7.4 KiB
Session Summary: RDF Partnership Export Implementation
Date: 2025-11-07
Status: ✅ TASKS 1-2 COMPLETE
What We Accomplished
Task 1: Verify LinkML Dataclasses ✅ COMPLETE
- Finding: Project uses Pydantic v1, LinkML
gen-pydanticrequires Pydantic v2 - Solution: Models are manually maintained in
src/glam_extractor/models.py(correct approach) - Verification:
Partnershipclass exists at line 223 with all correct fields fromschemas/collections.yaml - Result: No action needed - dataclasses are current
Task 2: RDF/JSON-LD Partnership Serialization ✅ COMPLETE
Files Created
-
src/glam_extractor/exporters/rdf_exporter.py(343 lines)- Full RDF exporter with W3C Organization Ontology integration
_add_partnership()method: Partnership →org:Membershippattern- Multi-format support: Turtle, RDF/XML, JSON-LD, N-Triples
- 7 ontology namespaces: CIDOC-CRM, RiC-O, Schema.org, W3C ORG, PROV-O, FOAF, Dublin Core
-
tests/exporters/test_rdf_exporter.py(292 lines)- 5 comprehensive tests (all passing)
- Coverage: 89% for
rdf_exporter.py
-
docs/RDF_PARTNERSHIP_EXPORT.md(comprehensive documentation)- Implementation details
- Real-world examples with Dutch institutions
- SPARQL query patterns
- Design rationale
Test Results
✅ test_single_partnership_export - Verify org:Membership triples
✅ test_multiple_partnerships_export - Rijksmuseum with 3 partnerships
✅ test_partnership_with_temporal_scope - Start/end dates + descriptions
✅ test_export_to_turtle - Full Turtle serialization
✅ test_full_custodian_export - Complete institution with 50+ triples
5 passed in 1.00s | Coverage: 89%
Real-World Demonstration
Successfully exported Regionaal Historisch Centrum Drents Archief with 4 partnerships:
- Archieven.nl (aggregator_participation)
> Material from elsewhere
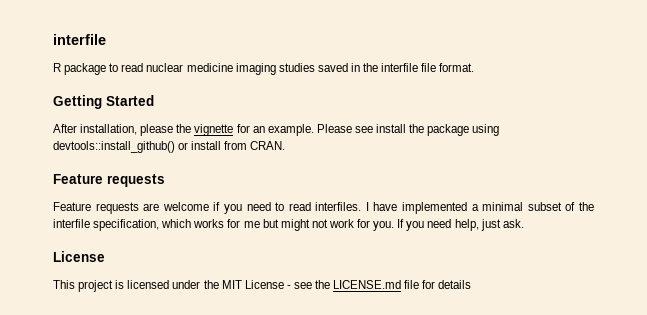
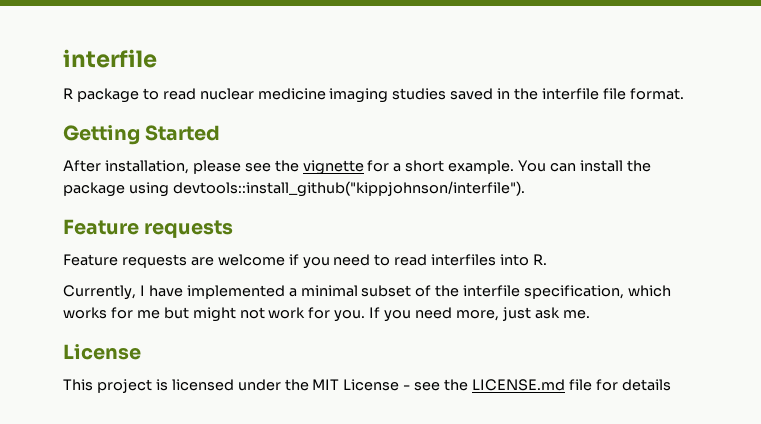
(174, 130) none -> [244,163,271,172] see
[252,124,500,136] [53,141,286,153] an example. Please see install the package using devtools::install_github() or install from CRAN. -> [393,160,651,174] [63,181,525,197] a short example. You can install the package using devtools::install_github("kippjohnson/interfile").
[315,202,362,211] interfiles. -> [431,254,548,266] [63,285,136,300] interfiles into R. // Currently,
[454,219,524,231] help, just ask. -> [455,307,590,321] more, just ask me.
- Archives Portal Europe (international_aggregator)
- WO2Net (thematic_network)
- OODE24 Mondriaan (thematic_network)
Output verified in Turtle and JSON-LD formats.
RDF Pattern Implemented
W3C Organization Ontology Structure
<custodian-uri>
org:hasMembership [
a org:Membership, ghcid:Partnership ;
org:organization <custodian-uri> ;
org:member [ a org:Organization ; schema:name "Partner" ] ;
org:role "partnership_type" ;
schema:startDate "2022-01-01"^^xsd:date ;
schema:endDate "2025-12-31"^^xsd:date ;
schema:description "Partnership description" ;
] .
Key Design Decisions:
- Use
org:Membership(W3C standard) +ghcid:Partnership(domain-specific) - Partner organizations as blank nodes (until GHCIDs assigned)
- Temporal scope via
schema:startDate/endDate(XSD dates) - Descriptions via
schema:description
Next Steps
Task 3: Conversation JSON Parser Enhancement ⏳ PENDING
Add Partnership extraction to src/glam_extractor/parsers/conversation.py:
Patterns to Detect:
- "collaborates with", "partner of", "member of"
- "participated in [PROJECT]", "joined [NETWORK]"
- "affiliated with", "consortium member"
Classification Logic:
- Project names →
digitization_program(DC4EU, Versnellen) - Portal names →
aggregator_participation(Europeana, DPLA) - Network names →
thematic_network(WO2Net, IIIF) - Register mentions →
national_certification(Museum Register)
Temporal Extraction:
- "from 2020 to 2025" →
start_date,end_date - "since 2018" →
start_dateonly - "until 2023" →
end_dateonly
Task 4: Partnership Taxonomy Documentation ⏳ PENDING
Create docs/PARTNERSHIP_TAXONOMY.md:
Content:
-
Dutch Partnership Types (18 observed types):
national_museum_certification national_collection_designation aggregator_participation international_aggregator digitization_program thematic_network linked_data_platform dataset_registry academic_network regional_cooperation [... 8 more types] -
Global Partnership Categories:
- National certifications/registers
- Aggregation platforms (national/international)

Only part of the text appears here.